L’Aquarium des lagons organise, chaque mois, une récolte de plusieurs tricots rayés sur l’îlot Signal. Une manière de renouveler l’animal au sein de l’établissement, de sensibiliser la population, mais aussi de récolter de précieuses informations.
Avant même de poser le pied sur l’îlot Signal, petit coin de paradis situé à seulement une trentaine de minutes en bateau de Nouméa, le spectacle commence. Dans le taxi boat, les téléphones sont déjà de sortie au moment où Stéphane Bourget, technicien en aquariologie, pose le pied sur le semi-rigide pour libérer les tricots rayés capturés le mois dernier. La dernière récolte avait été maigre, avec seulement six serpents marins récupérés. Après un mois passé, « au chaud », sans le moindre prédateur à surveiller, ils retrouvent leur liberté.
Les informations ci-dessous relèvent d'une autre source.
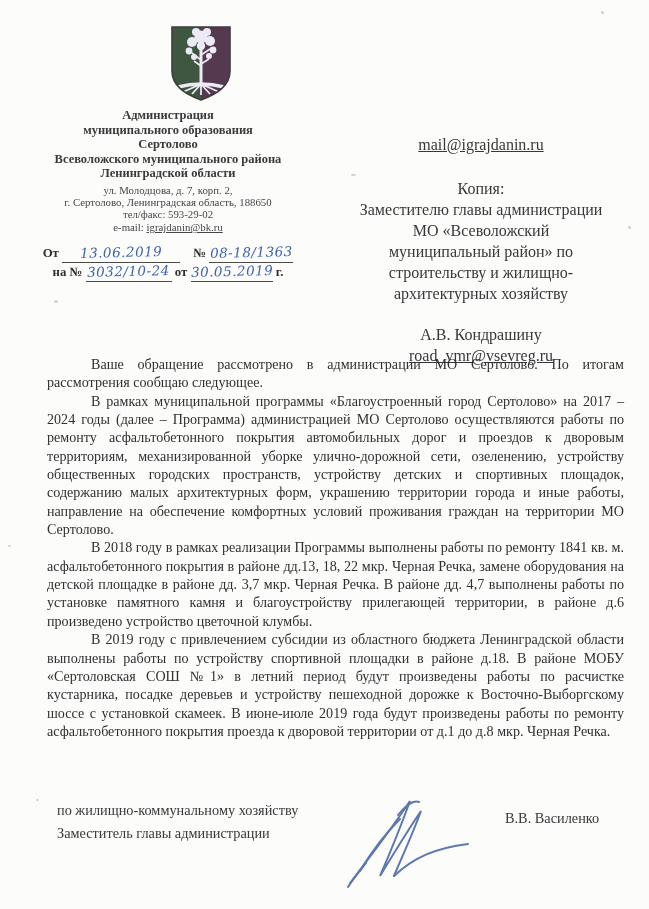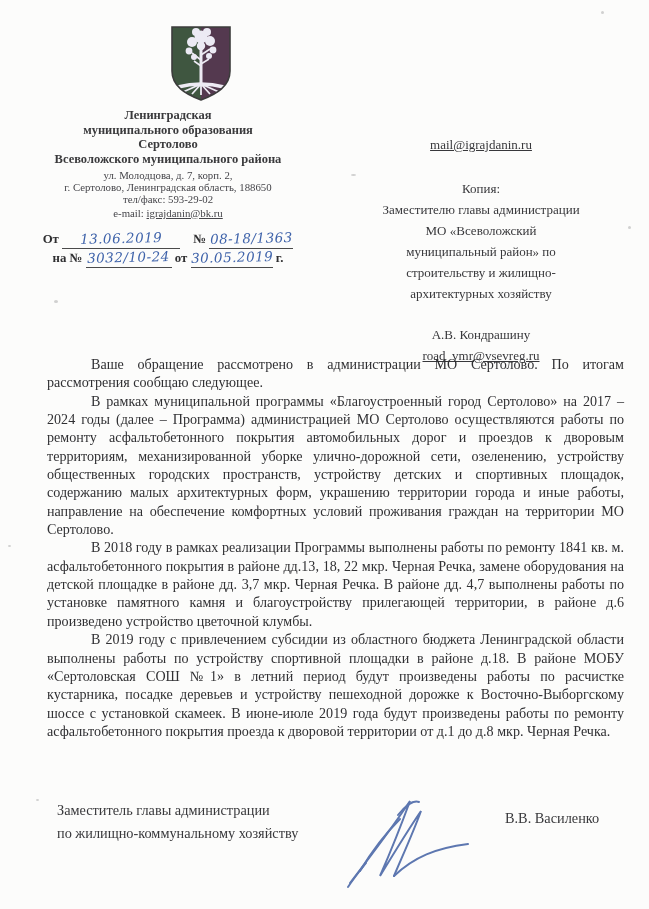--- a/index.html
+++ b/index.html
@@ -82,7 +82,7 @@
       <path d="M4,3 H62 V47 C62,62 49,70 33,76 C17,70 4,62 4,47 Z" fill="none" stroke="#3c3c3c" stroke-width="1.6"></path>
     </svg>
 
-    <div class="org-line">Ленинградская</div>
+    <div class="org-line">Администрация</div>
     <div class="org-line">муниципального образования</div>
     <div class="org-line">Сертолово</div>
     <div class="org-line">Всеволожского муниципального района</div>

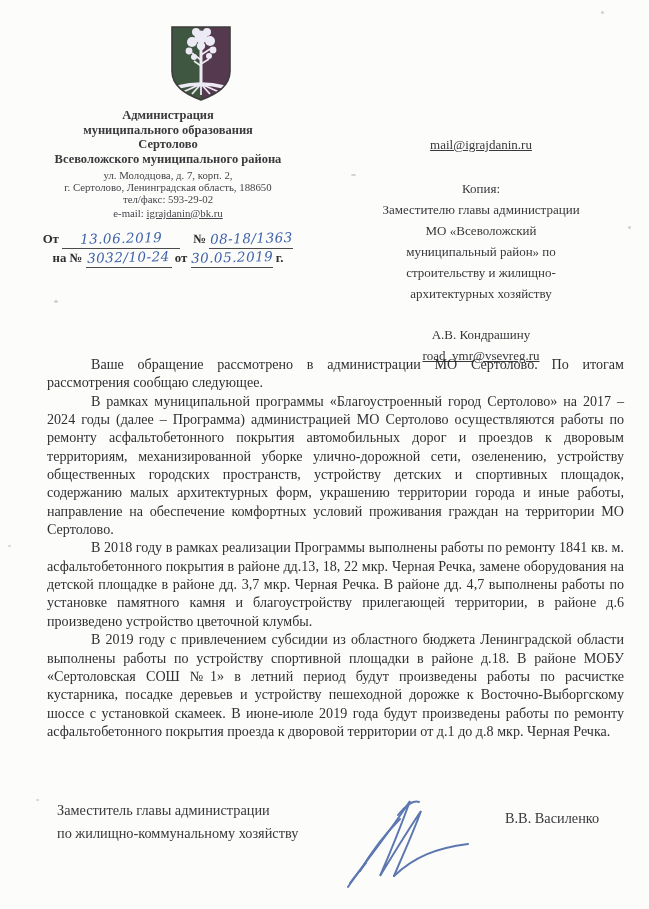--- a/index.html
+++ b/index.html
@@ -26,7 +26,7 @@
   }
   .hline{display:inline-block;border-bottom:1px solid #4a4a4a;text-align:center;}
   
-  .right-col{position:absolute;left:333px;top:134px;width:296px;text-align:center;font-size:13px;line-height:21px;color:#38383b;}
+  .right-col{position:absolute;left:333px;top:134px;width:296px;text-align:center;font-size:16px;line-height:21px;color:#38383b;}
   .right-col .gap{height:23px;}
   .right-col .gap2{height:20px;}
   

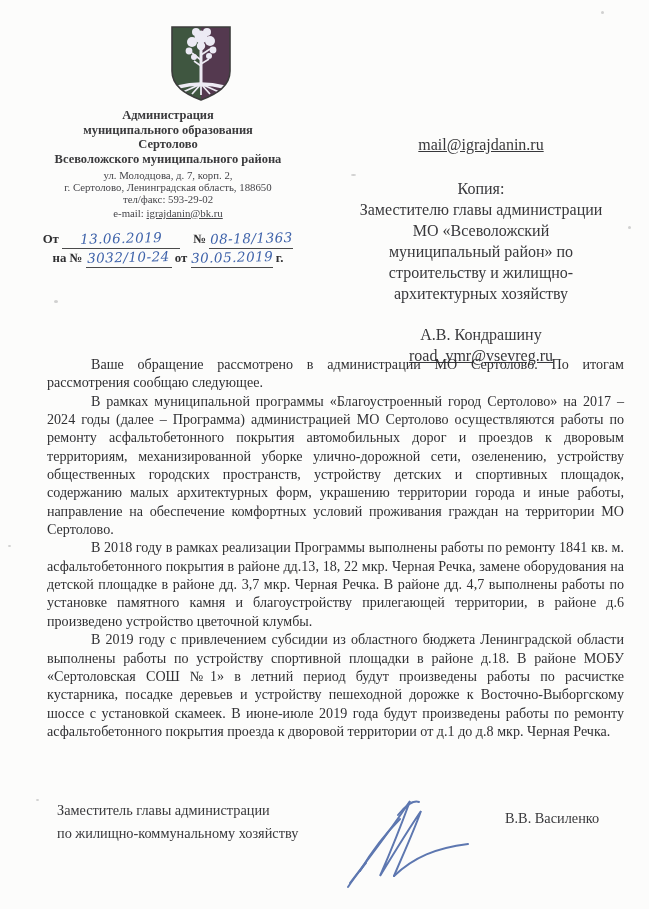--- a/index.html
+++ b/index.html
@@ -86,6 +86,7 @@
     <div class="org-line">муниципального образования</div>
     <div class="org-line">Сертолово</div>
     <div class="org-line">Всеволожского муниципального района</div>
+    <div class="org-line">Ленинградской области</div>
 
     <div class="addr-line" style="margin-top:4px;text-align:center;">ул. Молодцова, д. 7, корп. 2,</div>
     <div class="addr-line">г. Сертолово, Ленинградская область, 188650</div>

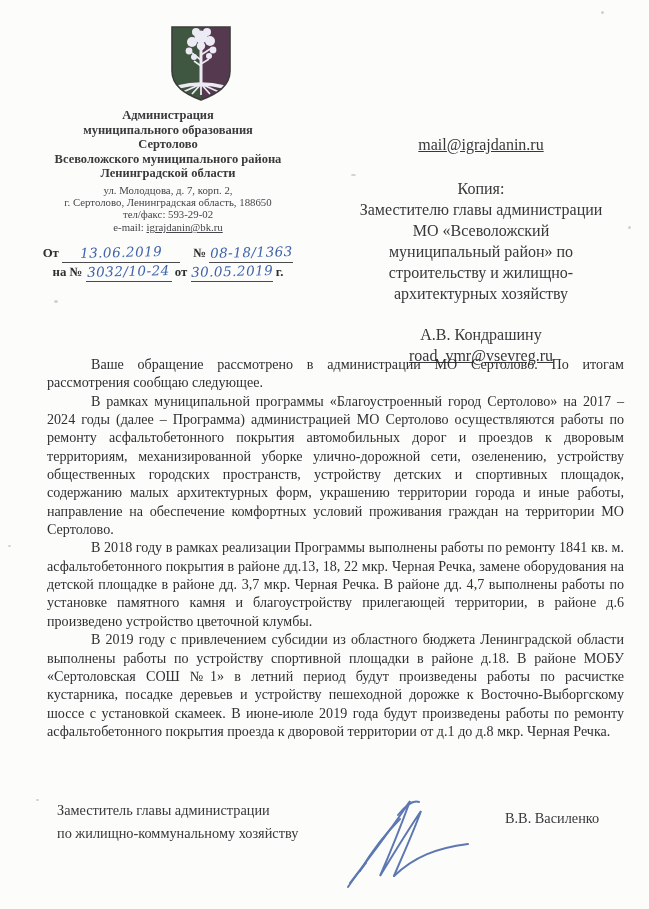--- a/index.html
+++ b/index.html
@@ -132,8 +132,8 @@
   </div>
 
   <div class="sig-title">
+    <div>по жилищно-коммунальному хозяйству</div>
     <div>Заместитель главы администрации</div>
-    <div>по жилищно-коммунальному хозяйству</div>
   </div>
 
   <svg class="sig-svg" width="150" height="100" viewBox="0 0 150 100" xmlns="http://www.w3.org/2000/svg">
En quelques secondes seulement, ils disparaissent dans les eaux turquoise, à la recherche, probablement, d’une nouvelle proie. Les tricots rayés, qui se nourrissent essentiellement de murènes, peuvent passer « un mois et demi, voire deux mois et demi en hiver, sans manger ». « Pêcher des murènes pour leur donner à l’aquarium, ça serait compliqué. Le plus simple, c’est donc de les collecter lorsqu’ils sont bien dodus afin qu’ils passent trois semaines ou un mois à l’aquarium à digérer tranquillement avant d’être relâchés », explique Jazz Barroco.
C’est pour ça que, tous les mois, l’Aquarium organise une sortie de relâche et de collecte de cet animal amphibie, qui vit sur terre, mais qui chasse en mer. Une sortie ouverte au public depuis un an maintenant. Une manière de « sensibiliser le plus grand nombre » sur cette espèce. « Les personnes sont très peu sensibilisées sur les serpents marins, en général, elles ne savent pas que ce sont des espèces protégées, qu’on n’a pas le droit de s’en approcher, de les toucher. Les tricots rayés sont tellement gentils, que les gens les tripotent, jouent avec et leur font du mal », explique Jazz Barroco. Un rendez-vous qui a trouvé son public. Sur le bateau, une dizaine de « touristes » ont répondu présent. Avec l’espoir d’observer de plus près cet animal, souvent redouté pour son venin extrêmement dangereux mais pourtant assez inoffensif. « Ils ont un venin assez rare, du coup il le garde essentiellement pour la chasse », précise la spécialiste.
« Au petit bonheur la chance »
Si certaines espèces ont des périodes bien précises pour être observées ou pour se reproduire, les tricots rayés, eux, entretiennent le flou. « C’est un peu au petit bonheur la chance », souffle l’animatrice du jour. Il faut croire qu’ils aiment bien, malgré tout, les ciels gris et quelques gouttes de pluie. Jeudi, alors que le ciel est resté couvert l’intégralité de la journée, ces serpents marins se sont fait une joie de vagabonder à l’îlot Signal. Les premiers pas à peine effectués, un premier tricot rayé se prélasse déjà sur le sable. Puis un deuxième, quelques mètres plus loin. « Franchement, ça annonce une bonne journée », sourit Jazz Barroco.
Elle ne s’est pas trompée. Ce jour-là, ils sont partout. Sur le sable, dans les rochers, dans la végétation. Hugo Lassauce, Stéphane Bourget et Thibaud Brasseur, les trois spécialistes, ne cessent d’être appelés. Pour des jaunes d’abord, l’espèce endémique à la Calédonie (Laticauda saintgironsi), mais aussi des bleus, souvent plus difficiles à repérer, que l’on retrouve aussi dans différents pays alentours (Laticauda laticaudata). Si certains sont laissés dans leur environnement naturel, d’autres, les plus gros, sont prélevés par les spécialistes. Ils sont observés, bipés à la recherche d’une éventuelle puce (lire encadré), puis déposés calmement dans un filet. Le tout, sous le regard ébahis et rêveurs des accompagnateurs du jour. Une petite vingtaine ont finalement terminé dans le filet. C’est beaucoup. Avant de remonter sur le bateau, les plus petits sont finalement relâchés. « En général, on en prend maximum dix ou douze », explique Hugo Lassauce. Onze ont finalement pris le bateau vers Nouméa. Six jaunes et cinq bleus. La fin d’une journée au plus près de la nature, entre découverte, apprentissage et plaisir.